Task item
In your copy, leave out the pictures and reproduce the listing below exactly.
--------
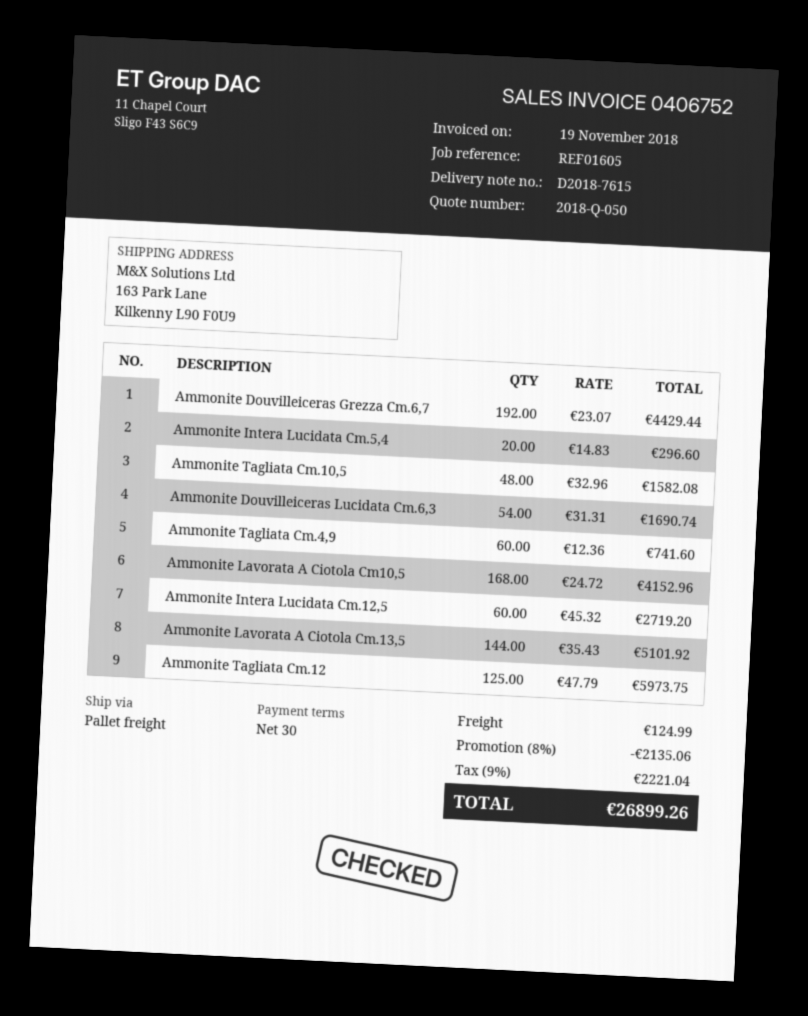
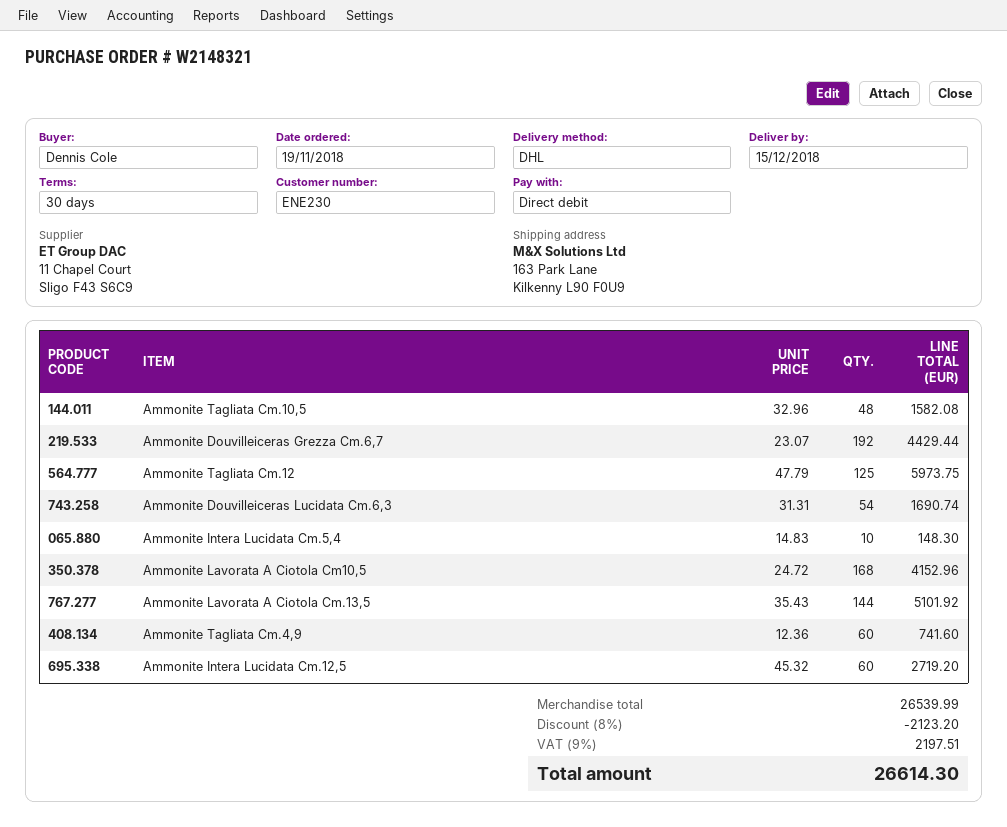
shipping method: pallet freight -> DHL
Ammonite Intera Lucidata Cm.5,4: 20 x 14.83 = 296.60 -> 10 x 14.83 = 148.30
discount: 8% = 2135.06 -> 8% = 2123.20
shipping: 124.99 -> none
tax: 9% = 2221.04 -> 9% = 2197.51
total: 26899.26 -> 26614.30

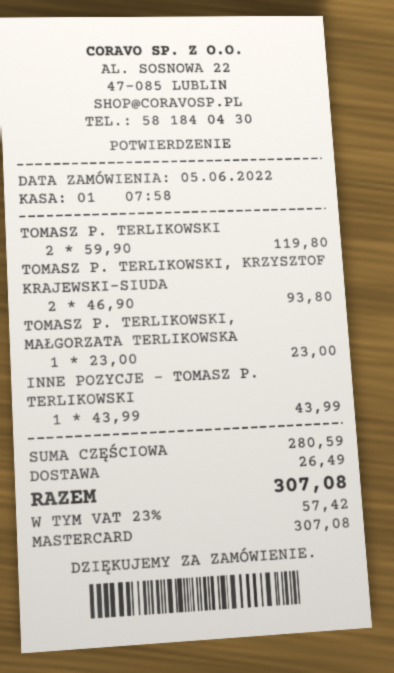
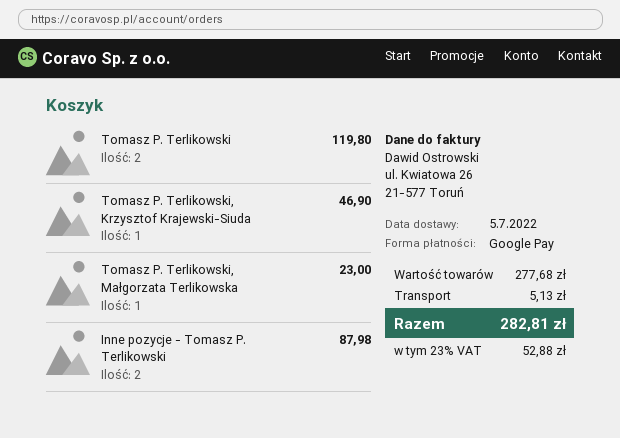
payment method: Mastercard -> Google Pay
TOMASZ P. TERLIKOWSKI, KRZYSZTOF KRAJEWSKI-SIUDA: 2 for 93.80 -> 1 for 46.90
INNE POZYCJE - TOMASZ P. TERLIKOWSKI: 1 for 43.99 -> 2 for 87.98
subtotal: 280.59 -> 277.68
shipping: 26.49 -> 5.13
tax: 23% = 57.42 -> 23% = 52.88
total: 307.08 -> 282.81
--------
Answer
shipping method: pallet freight -> DHL
Ammonite Intera Lucidata Cm.5,4: 20 x 14.83 = 296.60 -> 10 x 14.83 = 148.30
discount: 8% = 2135.06 -> 8% = 2123.20
shipping: 124.99 -> none
tax: 9% = 2221.04 -> 9% = 2197.51
total: 26899.26 -> 26614.30

payment method: Mastercard -> Google Pay
TOMASZ P. TERLIKOWSKI, KRZYSZTOF KRAJEWSKI-SIUDA: 2 for 93.80 -> 1 for 46.90
INNE POZYCJE - TOMASZ P. TERLIKOWSKI: 1 for 43.99 -> 2 for 87.98
subtotal: 280.59 -> 277.68
shipping: 26.49 -> 5.13
tax: 23% = 57.42 -> 23% = 52.88
total: 307.08 -> 282.81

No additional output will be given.